5 December 2008 The United Nations humanitarian chief announced today that around $380 million was pledged to its emergency relief fund that can be quickly accessed by the world body, potentially saving thousands of lives when responding to disasters.
The Central Emergency Relief Fund (CERF) was set up in 2006 to speed relief for natural and man-made disasters and save thousands of lives that would otherwise be lost to delay. Since its creation, the voluntarily-funded CERF has given nearly $700 million to help those affected by disasters.
“Given the volatility in economies around the world, it would have been natural to expect that pledges made for the coming year would decrease.

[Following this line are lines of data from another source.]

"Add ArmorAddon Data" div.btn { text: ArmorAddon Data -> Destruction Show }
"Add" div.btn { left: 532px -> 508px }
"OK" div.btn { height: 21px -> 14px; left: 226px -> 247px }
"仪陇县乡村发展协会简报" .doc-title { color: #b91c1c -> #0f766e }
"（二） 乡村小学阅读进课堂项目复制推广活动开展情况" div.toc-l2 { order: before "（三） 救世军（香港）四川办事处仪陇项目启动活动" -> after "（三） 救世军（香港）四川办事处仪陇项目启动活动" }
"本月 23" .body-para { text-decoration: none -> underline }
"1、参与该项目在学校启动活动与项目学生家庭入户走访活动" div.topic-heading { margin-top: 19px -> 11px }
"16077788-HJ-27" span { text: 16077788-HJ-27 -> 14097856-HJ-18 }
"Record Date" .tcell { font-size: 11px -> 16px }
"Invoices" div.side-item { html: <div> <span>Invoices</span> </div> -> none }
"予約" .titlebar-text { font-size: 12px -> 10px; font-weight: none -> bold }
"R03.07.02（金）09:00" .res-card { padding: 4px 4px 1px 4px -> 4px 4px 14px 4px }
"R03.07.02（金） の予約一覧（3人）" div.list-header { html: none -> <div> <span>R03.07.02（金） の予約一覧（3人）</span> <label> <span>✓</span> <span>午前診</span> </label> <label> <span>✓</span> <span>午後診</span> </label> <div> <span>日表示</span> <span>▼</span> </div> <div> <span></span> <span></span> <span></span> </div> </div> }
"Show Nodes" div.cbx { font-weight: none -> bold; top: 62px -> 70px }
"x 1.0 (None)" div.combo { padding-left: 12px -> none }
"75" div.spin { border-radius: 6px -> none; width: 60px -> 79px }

But the pledges we heard are a ray of hope in an otherwise gloomy global economic climate,” said Under-Secretary-General for Humanitarian Affairs and Emergency Relief Coordinator John Holmes.
“The pledges are an important signal to the millions of people caught in humanitarian crises around the world that they will not be abandoned, that international support for humanitarian efforts is as strong as ever,” he added.
Seven new countries were registered as donors for the CERF at the high-level event yesterday, bringing a total of 101 contributing nations to the Fund, representing well over half of all UN Member States.
Of the 101 States contributing to the Fund, 17 of them are also recipients of financing from the CERF, Under-Secretary-General for Humanitarian Affairs and Emergency Relief Coordinator, John Holmes, told reporters in New York.
Although the dollar amount committed to the Fund has dropped from last year’s $420 million donation, given current exchange rates the value of the money contributed to the CERF has risen.
“For the equivalent of that, last year would have meant pledges of $435 million,” said Mr. Holmes, adding that “a significant number of Member States increased significantly their contributions in their local currencies.”
Among the nine States that increased their commitments to the Fund was Spain, which added 10 million to its 2009 pledge of 20 million (more than $25 million), as well as adding 10 million to its commitment for this year.
Australia, Finland, Germany, Liechtenstein, Mexico, Montenegro, Morocco, the Republic of Korea and Sweden also increased the size of their pledges to the Fund compared to the previous year.
Mr. Holmes noted that yesterday’s meeting also resulted in pledges from seven first-time donors, Afghanistan, Kenya, Myanmar, Oman, Samoa, Saint Lucia and Timor-Leste. Four of the new donors to the fund – Afghanistan, Kenya, Myanmar, and Timor-Leste – have also been recipients of CERF funding. The two private sector donors are PricewaterhouseCoopers and Western Union, who had both also contributed in 2008.
“The numbers pledged yesterday are not the end of the story. Pledges continue to come in. Not all countries were ready to make pledges yesterday. Not all countries did make pledges yesterday, so the contributions will rise in 2009 as the year goes on,” said Mr. Holmes.
He warned that humanitarian needs are likely to rise in 2009 due to climate change driving natural disasters, the global food crisis, continuing and worsening conflicts, as well as the global and financial crisis.
Speaking at the opening of the conference, Secretary-General Ban Ki-moon said demand for resources to meet humanitarian needs continued to rise.
“Already, nearly 20 per cent of CERF funds are being used to help people suffering from extreme weather and other disasters caused by climate change. When food prices spiked earlier this year, I set aside $100 million from CERF to help more than 16 million people who could not afford enough to eat. Those funds have been used; in fact, we could have used three times that amount,” said Mr. Ban.